Plato’s metaphysics was based on the ideas, which were taken from within and applied to the outer world, while Aristotle used the ideas from the surrounding world to apply them within. Thus, Plato believed in a dualistic reality (there are mental and physical things), and Aristotle claimed that only an imminent reality exists. Unlike Plato, Aristotle believed that forms could not exist separately but only in an object itself. This explains why these philosophers differently determine what is true and false. Aristotle claims that something is true if he has seen it and knows it. Plato, on the contrary, uses intuition and common sense to prove something true or false.
Rationalism argues that a person is born already with knowledge, i.e. knowledge is inherent, and learning stems from intuition. Empiricists, on the contrary, claim that one can know something exclusively on the basis of direct sense experience. Following Rationalists, who are concerned with absolute universal truths, one can assert that the mind is the single source of knowledge. Empiricists reject this principle and make use of the postulate that a person is born with the mind as blank as a slate, i.e. without any knowledge or experience. Therefore, only human sensual experiences can serve as a background for knowledge.
Plato’s belief in reincarnation may affect his understanding the nature of human happiness in the following way. He may believe that happiness is a fluid notion, just like his Forms, which implies that a person can achieve happiness not in earthly but next life, or has already achieved it in previous lives. Aristotle’s materialistic view on reality may make him believe that happiness is the ultimate goal of human earthly existence, i.e. people should achieve happiness till the end of their life. Aristotle’s rejection of afterlife does not make happiness a permanent state (as in Plato’s case) but defines it within the frames of earthly life.
Plato’s low opinion of democracy seems rather reasonable. The point is that poor citizens prevail in a state, and they dislike being deceived by rich rulers. Falsely, the poor believe that they know what they need, but these needs are illusory - lust after power and sensual pleasures. The masses, which are uneducated and ignorant about the essence of the soul, cannot realize what true needs imply. According to Plato, the poor, unless educated into arts and philosophy, are incapable of distinguishing true needs from illusory ones and electing a good ruler. Only a philosopher as a ruler can satisfy citizens’ true needs, which lead to wisdom and spiritual growth.
It seems to me that Plato implicitly rejected slavery in any form since it contradicted his notion of justice. Plato’s just society consists of three classes, with each class performing its role. However, in a just city, every person should do exclusively what he or she is good at and not interfere in other people’s business. According to Plato, only this condition can contribute to the perfect pursuance of one’s duties.
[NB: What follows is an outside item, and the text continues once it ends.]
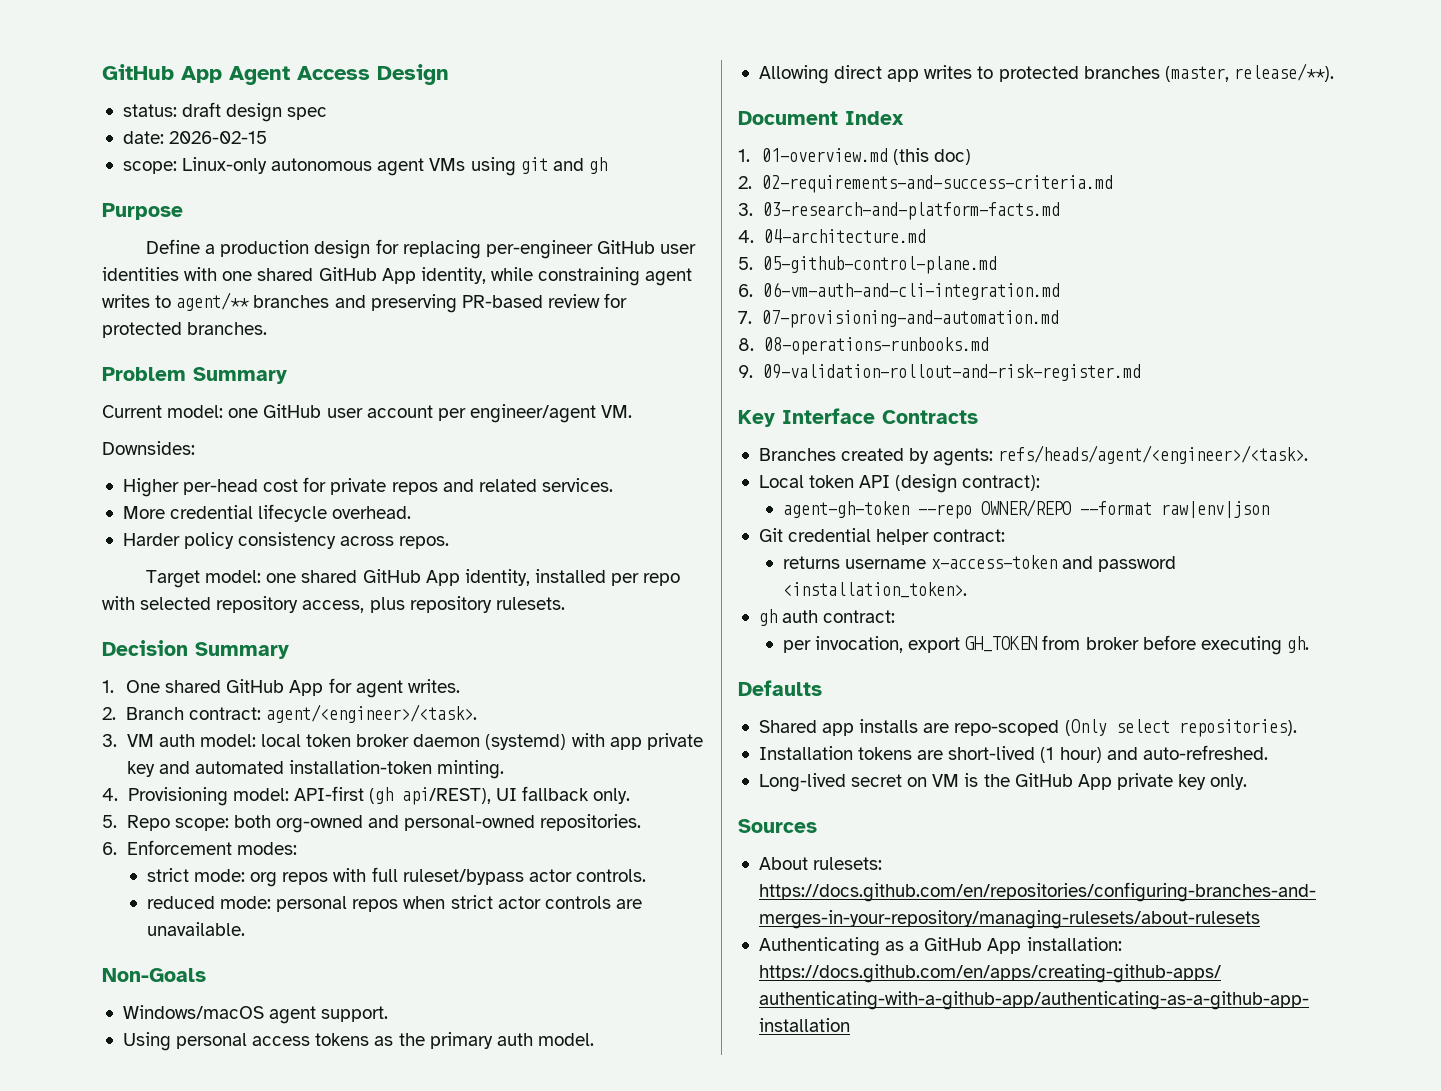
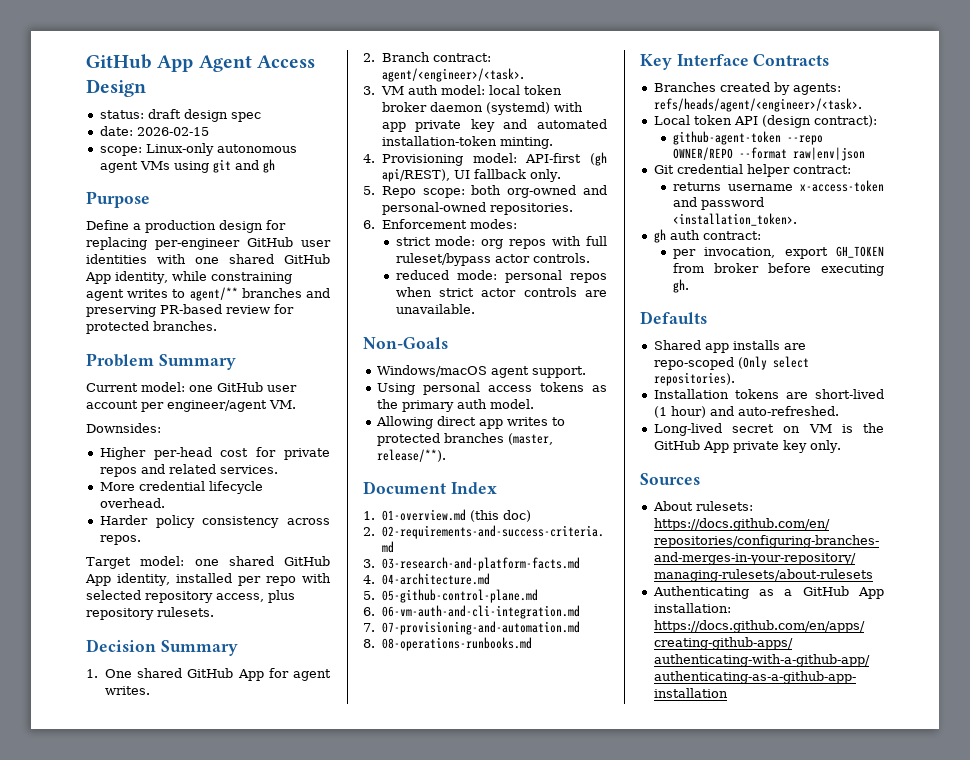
- 9. 09-validation-rollout-and-risk-register.md
- agent-gh-token --repo OWNER/REPO --format raw|env|json
+ github-agent-token --repo OWNER/REPO --format raw|env|json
If there were slaves in Plato’s just society, they would interfere in their masters’ business, which would prevent the latter from appropriate pursuing their duties on their own.
God’s existence is so important for Descartes’ philosophy because it convinces him that other distinct things also exist. For Descartes, God cannot be a deceiver because He is a perfectly good and impeccable being. Descartes’ faculty to judge can come only from God, and if he uses it properly, he cannot mistake. Since God does not deceive, Descartes stresses that if he perceives something as a clear and distinct truth, it will be so under any conditions, even if he forgets the arguments that led him to that inference. Besides, God is also the source of human free will which is infinite since its scope is wider than the scope of human finite intellect.
Descartes continues Plato’s tradition of rational perception of the world
Rationalists are concerned with absolute universal truths and assert that the mind is the single source of knowledge. Likewise, Plato is concerned with the eternal and perfect Forms that shape reality. Both Plato and Descartes believe that knowledge exists in the human mind before a person is born. For Plato, perfection and true knowledge “is hidden” in the Forms, which, in turn, exist separately from material objects. This implies that all a person should do is to reach out to Forms. Like Descartes, Plato argues that the outside world can be understood by means of reasoning.
The phrase “epistemological detour” implies one of the means of discovering a metaphysical truth through an indirect epistemological investigation into what can be known about some phenomenon rather than a direct inquiry about its essence. The epistemological detour emphasizes the role of the mind and primary knowledge in cognition. This can be explained by the fact that rationalists believe in the infinite abilities of the human mind and that the world can be perceived rationally. Taking into consideration the epistemological detour, it becomes clear why rationalists reject the supernatural since the latter lacks reasonable evidence and cannot be convincing enough.